INPUT:
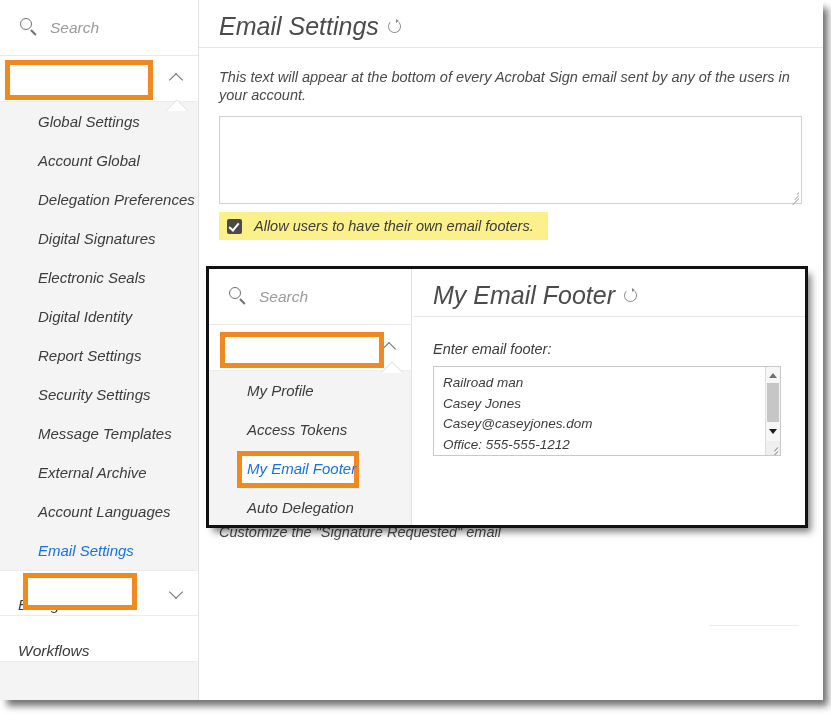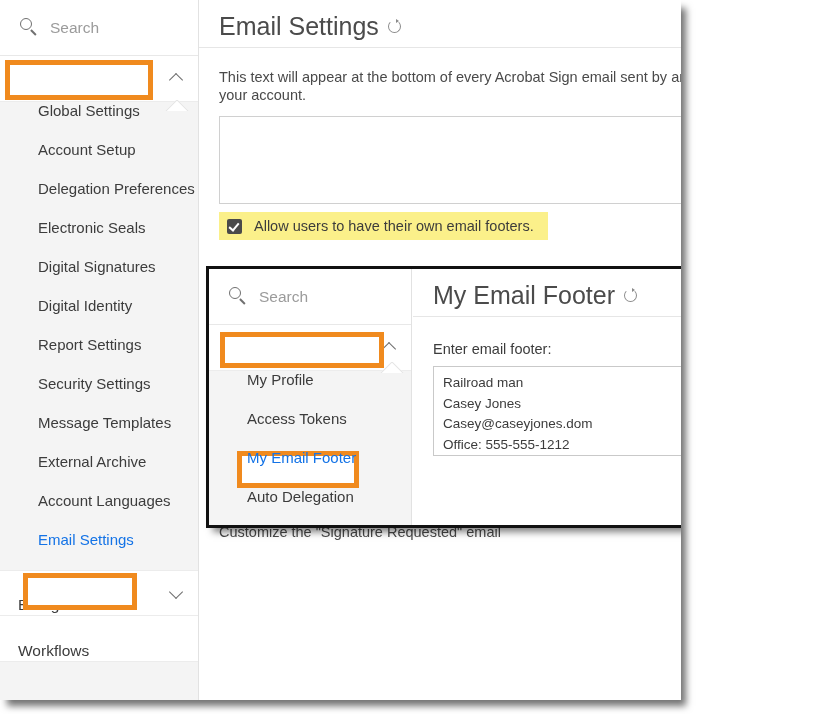--- a/index.html
+++ b/index.html
@@ -10,25 +10,26 @@
     width: 831px; height: 714px;
     font-family: "Liberation Sans", sans-serif;
     overflow: hidden;
     position: relative;
   }
 
   
   #app-frame {
     position: absolute;
     left: 0; top: 0;
-    width: 681px;
+    width: 823px;
     height: 700px;
     background: #ef4444;
     box-shadow: 6px 7px 7px -1px rgba(0,0,0,0.55);
     overflow: hidden;
+    font-style: italic;
   }
 
   
   #sidebar {
     position: absolute;
     left: 0; top: 0;
     width: 199px;
     height: 700px;
     background: #f4f4f4;
     border-right: 1px solid #e2e2e2;
@@ -113,20 +114,21 @@
     width: 17px; height: 17px;
     background: #ffffff;
     border-left: 1px solid #e4e4e4;
     border-top: 1px solid #e4e4e4;
     transform: rotate(45deg);
   }
 
   .subitem {
     height: 39px;
     display: flex;
+    align-items: center;
     padding-left: 38px;
     box-sizing: border-box;
     font-size: 15px;
     color: #3c3c3c;
   }
   .subitem.link { color: #1473e6; }
 
   
   .hl-box {
     position: absolute;
@@ -394,30 +396,30 @@
     <div class="group-header">
       <span class="ghl">Account Settings</span>
       <span class="chevron"></span>
     </div>
     <div class="notch"></div>
 
     <div class="subitem">
       <span>Global Settings</span>
       </div>
     <div class="subitem">
-      <span>Account Setup</span>
+      <span>Account Global</span>
       </div>
     <div class="subitem">
       <span>Delegation Preferences</span>
       </div>
     <div class="subitem">
+      <span>Digital Signatures</span>
+      </div>
+    <div class="subitem">
       <span>Electronic Seals</span>
-      </div>
-    <div class="subitem">
-      <span>Digital Signatures</span>
       </div>
     <div class="subitem">
       <span>Digital Identity</span>
       </div>
     <div class="subitem">
       <span>Report Settings</span>
       </div>
     <div class="subitem">
       <span>Security Settings</span>
       </div>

PROBLEM TO SOLVE: Give back the whole listing exactly, without pictures.

SOLUTION:
--- a/index.html
+++ b/index.html
@@ -10,25 +10,26 @@
     width: 831px; height: 714px;
     font-family: "Liberation Sans", sans-serif;
     overflow: hidden;
     position: relative;
   }
 
   
   #app-frame {
     position: absolute;
     left: 0; top: 0;
-    width: 681px;
+    width: 823px;
     height: 700px;
     background: #ef4444;
     box-shadow: 6px 7px 7px -1px rgba(0,0,0,0.55);
     overflow: hidden;
+    font-style: italic;
   }
 
   
   #sidebar {
     position: absolute;
     left: 0; top: 0;
     width: 199px;
     height: 700px;
     background: #f4f4f4;
     border-right: 1px solid #e2e2e2;
@@ -113,20 +114,21 @@
     width: 17px; height: 17px;
     background: #ffffff;
     border-left: 1px solid #e4e4e4;
     border-top: 1px solid #e4e4e4;
     transform: rotate(45deg);
   }
 
   .subitem {
     height: 39px;
     display: flex;
+    align-items: center;
     padding-left: 38px;
     box-sizing: border-box;
     font-size: 15px;
     color: #3c3c3c;
   }
   .subitem.link { color: #1473e6; }
 
   
   .hl-box {
     position: absolute;
@@ -394,30 +396,30 @@
     <div class="group-header">
       <span class="ghl">Account Settings</span>
       <span class="chevron"></span>
     </div>
     <div class="notch"></div>
 
     <div class="subitem">
       <span>Global Settings</span>
       </div>
     <div class="subitem">
-      <span>Account Setup</span>
+      <span>Account Global</span>
       </div>
     <div class="subitem">
       <span>Delegation Preferences</span>
       </div>
     <div class="subitem">
+      <span>Digital Signatures</span>
+      </div>
+    <div class="subitem">
       <span>Electronic Seals</span>
-      </div>
-    <div class="subitem">
-      <span>Digital Signatures</span>
       </div>
     <div class="subitem">
       <span>Digital Identity</span>
       </div>
     <div class="subitem">
       <span>Report Settings</span>
       </div>
     <div class="subitem">
       <span>Security Settings</span>
       </div>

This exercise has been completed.